Fundamental to the survival of the region and its people is the issue of water and particularly the future of the Brahmaputra. Since the 1990s, concern has grown in India and other countries over plans by the Chinese to dam or divert the Tsanpgo as the Brahmaputra is known in Tibet, where it is born and where it flows for more than half of its long journey to the Bay of Bengal. There are conflicting reports of where and how many dams the Chinese plan to build.
But what is clear is that the Government of India’s response has been weak and fuzzy. All that the Water Resources Secretary (as have his predecessors) has had to say is that “we are watching.” This is how it is, how it was (remember 1962 and the Chinese blitzkrieg across the borders in Arunachal Pradesh?) and how, unfortunately, it seems that it will be – we will “watch” without coming to any conclusion.
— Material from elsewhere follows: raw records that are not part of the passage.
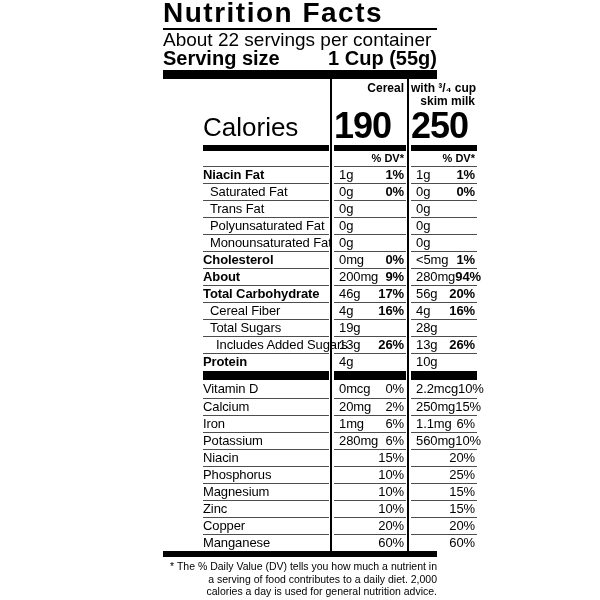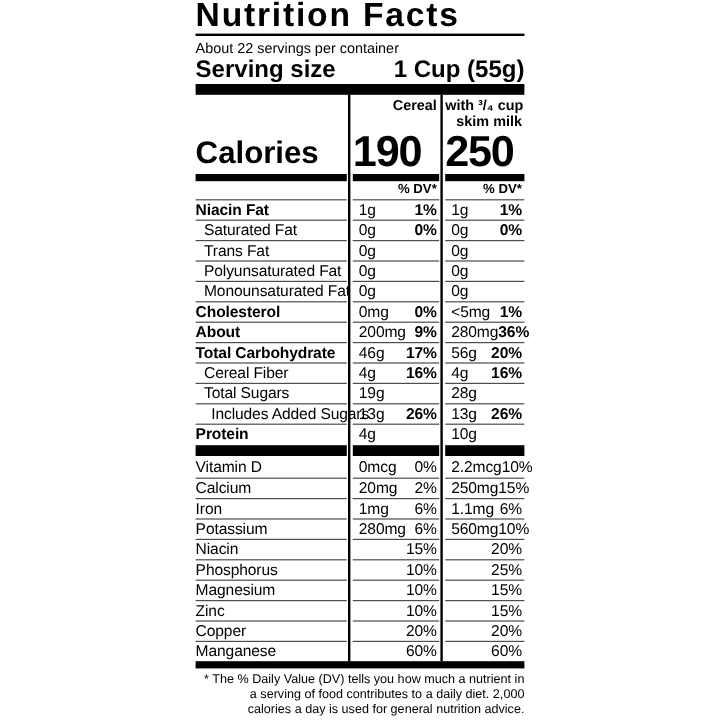"About 22 servings per container" .nf-servings { font-size: 12px -> 19px }
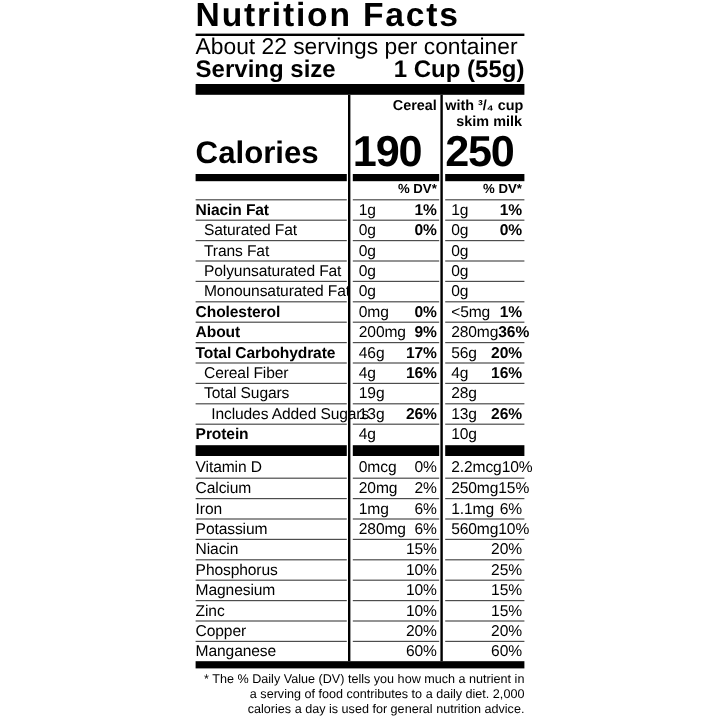"Cereal" .nf-body { margin-left: none -> 40px }
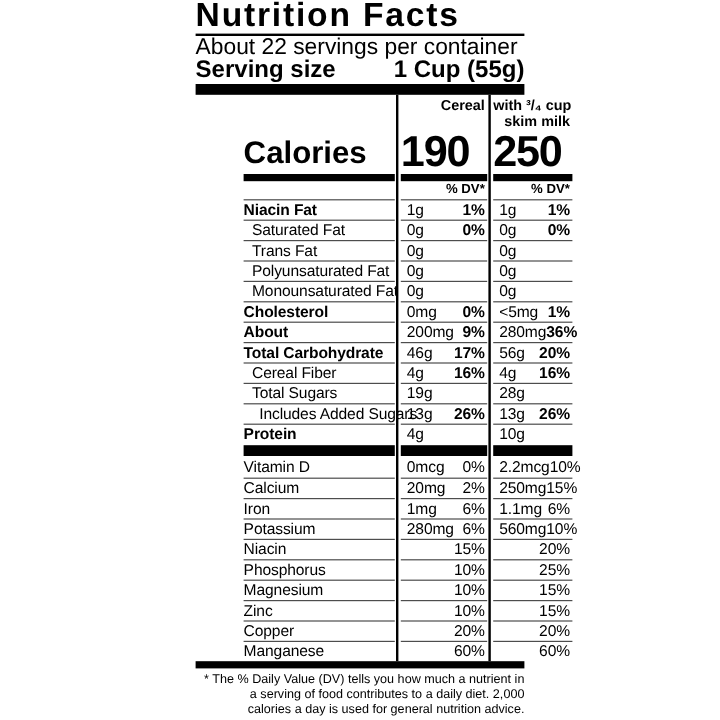"Calories" .cal-label { font-weight: 700 -> 400 }
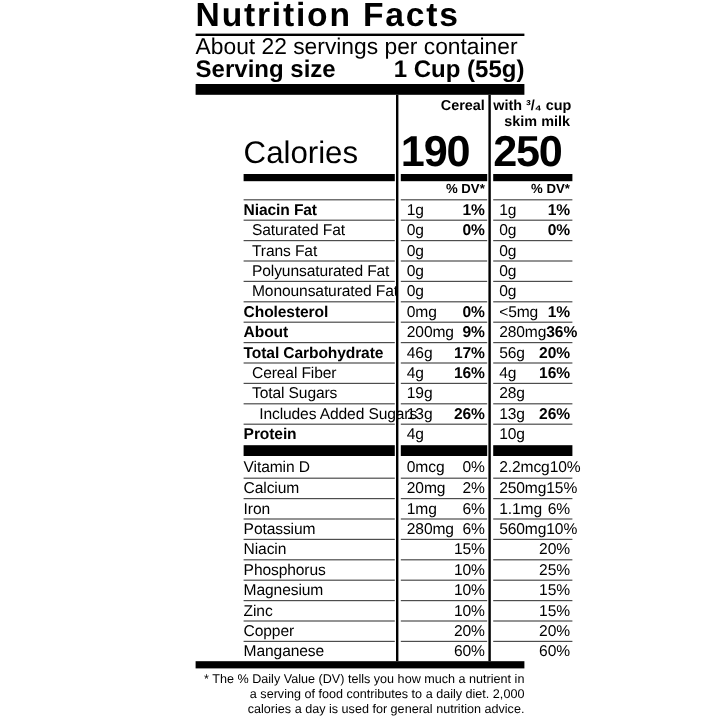"36%" span.dv { text: 36% -> 94% }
It was as recently as in April this year that External Affairs Minister SM Krishna told Parliament that a “small project” was being built, with a capacity of 540 MW and a cost of 1,138 million yen. When I traveled across Tibet some years ago, I did not see any projects on the Tsangpo but did not two small hydel projects on streams that flowed into it.
The question is what the Chinese intend to do with the Brahmaputra; after all they are never known for small projects but mega ones like the Three Gorges Dam on the Yangtze, which even the US Corps of Engineers said was impossible to build. But the Chinese did build it, displacing two million people in the process. The displacement did not matter; what was important to Beijing was that the project, buttressing the image of a nation determined to complete its public commitments, no matter the cost.
Even among Chinese academics there is lack of clarity – and agreement — about the dams on the Tsangpo and what should be done about them. At a workshop in Dhaka earlier this year, three senior Chinese scholars of engineering and hydrology emphasized and re-emphasized that China was not building any dams on the river. One scholar said that there were only three data gathering stations in one section of the river; that material was then communicated to the Indian Government’s met department at least twice a day so that, especially at times of high rainfall in the summers, the Indians were fed information about scale and velocity of the waters and currents as they moved through the Himalayas into India.
A few weeks after that assertion about no dams, came the External Affairs Minister’s worrying declaration that our neighbour was indeed building one, no matter how small.
This will affect not just Assam and the North-east but also the final recipient of the waters downstream – Bangladesh. India and Bangladesh need to make common cause on this issue – they have been so alienated from each other on Ganges water sharing. The Bramaputra is crucial to their common future and they cannot let China play games with it, just as it has done with the Mekong, the Irrawady and the Salween in South-east Asia, ignoring international norms and rights of downstream riparian states.
Tens of millions of poor and marginalized farmers depend on such cooperation – and on the need to confront China on its effort to control the future of this part of the planet by controlling its water resources.